#### PROBLEM TO WORK ON
Please reproduce, exactly and with nothing else, every line from the one containing "5.2A.4.2-2 per CC" through the last line of the records below.

#### EXERCISE MATERIALS
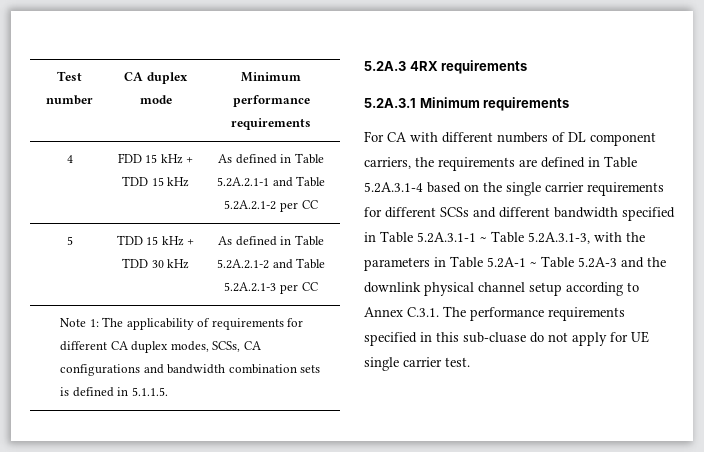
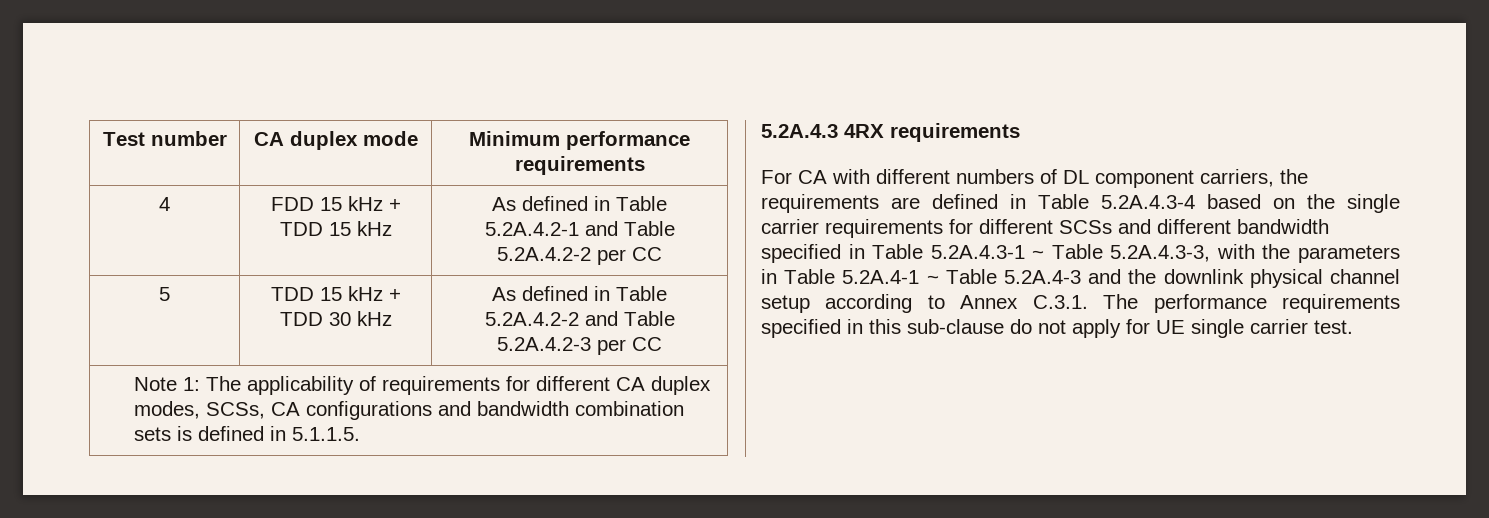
- 4 | FDD 15 kHz + TDD 15 kHz | As defined in Table 5.2A.2.1-1 and Table 5.2A.2.1-2 per CC
+ 4 | FDD 15 kHz + TDD 15 kHz | As defined in Table 5.2A.4.2-1 and Table 5.2A.4.2-2 per CC
- 5 | TDD 15 kHz + TDD 30 kHz | As defined in Table 5.2A.2.1-2 and Table 5.2A.2.1-3 per CC
+ 5 | TDD 15 kHz + TDD 30 kHz | As defined in Table 5.2A.4.2-2 and Table 5.2A.4.2-3 per CC
- 5.2A.3 4RX requirements
+ 5.2A.4.3 4RX requirements
- 5.2A.3.1 Minimum requirements
- For CA with different numbers of DL component carriers, the requirements are defined in Table 5.2A.3.1-4 based on the single carrier requirements for different SCSs and different bandwidth specified in Table 5.2A.3.1-1 ~ Table 5.2A.3.1-3, with the parameters in Table 5.2A-1 ~ Table 5.2A-3 and the downlink physical channel setup according to Annex C.3.1. The performance requirements specified in this sub-cluase do not apply for UE single carrier test.
+ For CA with different numbers of DL component carriers, the requirements are defined in Table 5.2A.4.3-4 based on the single carrier requirements for different SCSs and different bandwidth specified in Table 5.2A.4.3-1 ~ Table 5.2A.4.3-3, with the parameters in Table 5.2A.4-1 ~ Table 5.2A.4-3 and the downlink physical channel setup according to Annex C.3.1. The performance requirements specified in this sub-clause do not apply for UE single carrier test.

#### RESPONSE BOX
+ 4 | FDD 15 kHz + TDD 15 kHz | As defined in Table 5.2A.4.2-1 and Table 5.2A.4.2-2 per CC
- 5 | TDD 15 kHz + TDD 30 kHz | As defined in Table 5.2A.2.1-2 and Table 5.2A.2.1-3 per CC
+ 5 | TDD 15 kHz + TDD 30 kHz | As defined in Table 5.2A.4.2-2 and Table 5.2A.4.2-3 per CC
- 5.2A.3 4RX requirements
+ 5.2A.4.3 4RX requirements
- 5.2A.3.1 Minimum requirements
- For CA with different numbers of DL component carriers, the requirements are defined in Table 5.2A.3.1-4 based on the single carrier requirements for different SCSs and different bandwidth specified in Table 5.2A.3.1-1 ~ Table 5.2A.3.1-3, with the parameters in Table 5.2A-1 ~ Table 5.2A-3 and the downlink physical channel setup according to Annex C.3.1. The performance requirements specified in this sub-cluase do not apply for UE single carrier test.
+ For CA with different numbers of DL component carriers, the requirements are defined in Table 5.2A.4.3-4 based on the single carrier requirements for different SCSs and different bandwidth specified in Table 5.2A.4.3-1 ~ Table 5.2A.4.3-3, with the parameters in Table 5.2A.4-1 ~ Table 5.2A.4-3 and the downlink physical channel setup according to Annex C.3.1. The performance requirements specified in this sub-clause do not apply for UE single carrier test.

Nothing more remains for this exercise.